The first people to experience the coming of the savior were shepherds, those lowly, uneducated ones who lived among the animals. They were not the only ones, of course, but they were the first to welcome the savior.

It was no accident that such lowly people would be called in first to pay homage to the savior. It is to the lowly, after all, that Christ came first as Lord and Redeemer. The circumstances of his birth testify to that: his mother “wrapped him in swaddling clothes and laid him in a manger, because there was no room for them in the place where travelers lodged.”

Christmas is the great annual renewal of our being a Church filled with wonder at the nearness of her God. The nearer we are to our God, the nearer we should become to those lowly ones who are God’s special ones.

We are challenged at Christmas to do what Jesus and the angels did: bring the good news of redemption to the outcast and the lowly.
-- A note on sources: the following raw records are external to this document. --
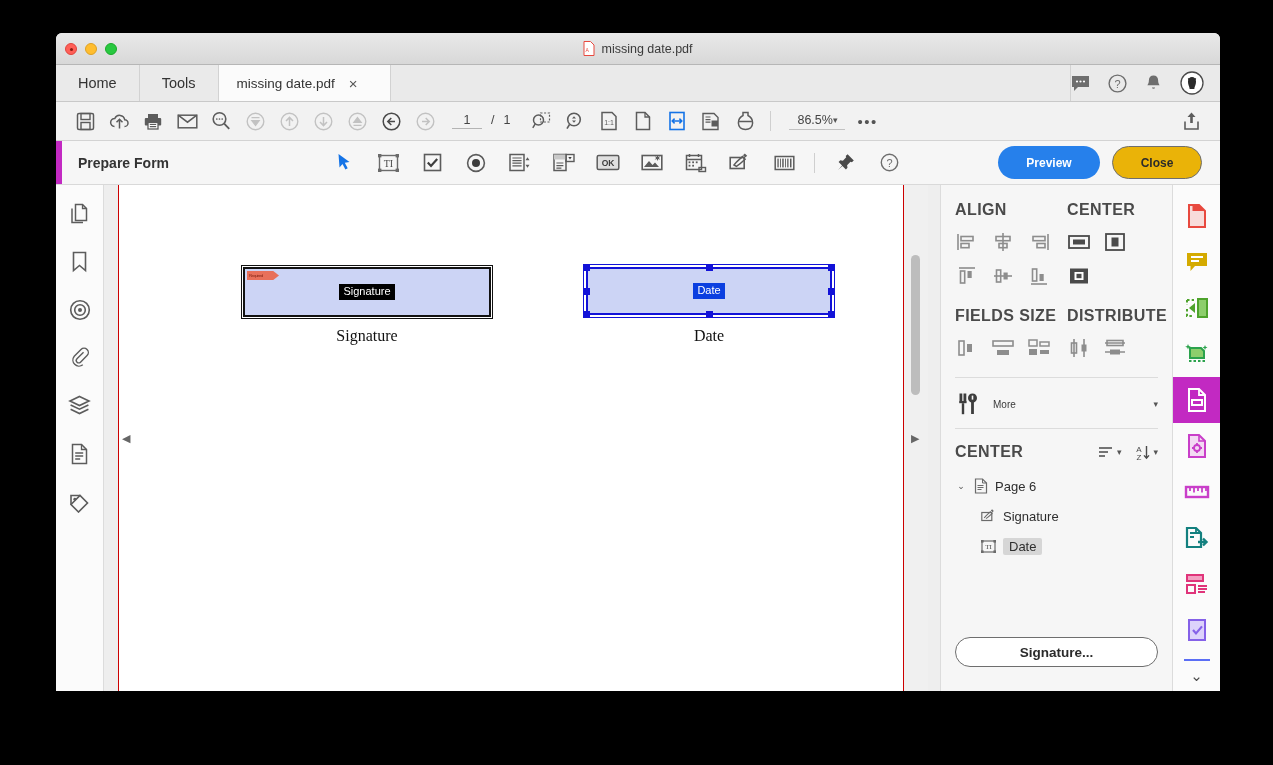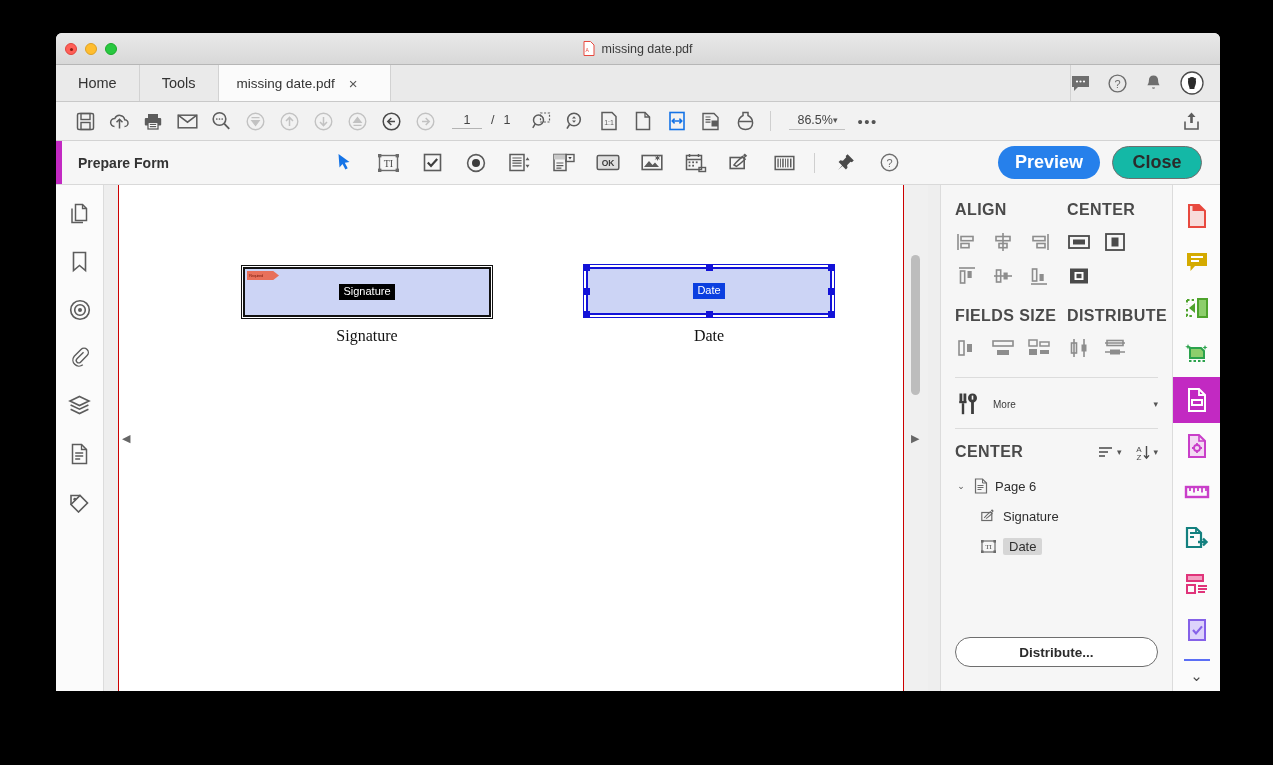"Preview" .pill { font-size: 18px -> 12px }
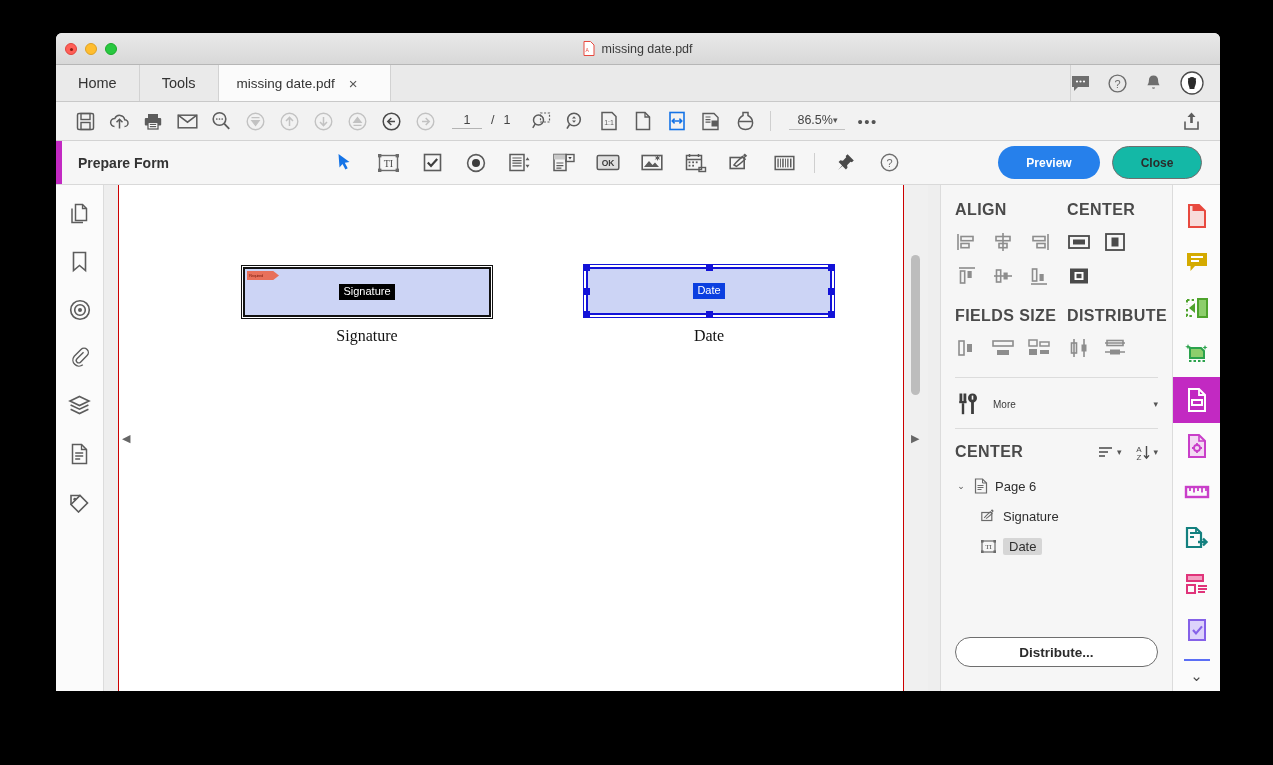"Close" .pill.secondary { background: #14b8a6 -> #eab308 }
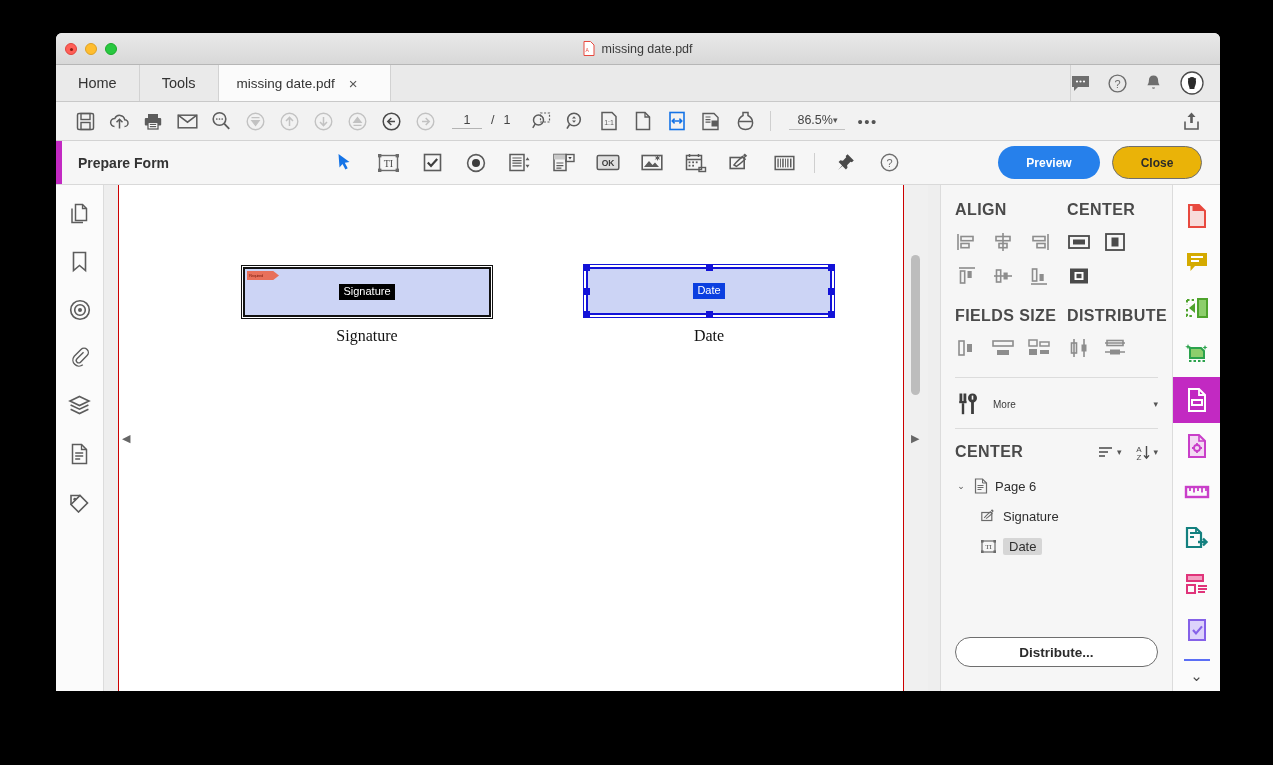"Distribute..." div.wide-pill { text: Distribute -> Signature }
The “tidings of great joy [are] to be shared by the whole people,” and no one is to be left out, not even the most hopeless or despicable person.

Our holy Mother (the Church) does not neglect the care of the poor or omit to provide for their necessities; but, rather, drawing them to her with a mother’s embrace, and knowing that they bear the person of Christ Himself, who regards the smallest gift to the poor as a benefit conferred on Himself, holds them in great honor.

She does all she can to help them; she provides homes and hospitals where they may be received, nourished, and cared for all the world over, and watches over these.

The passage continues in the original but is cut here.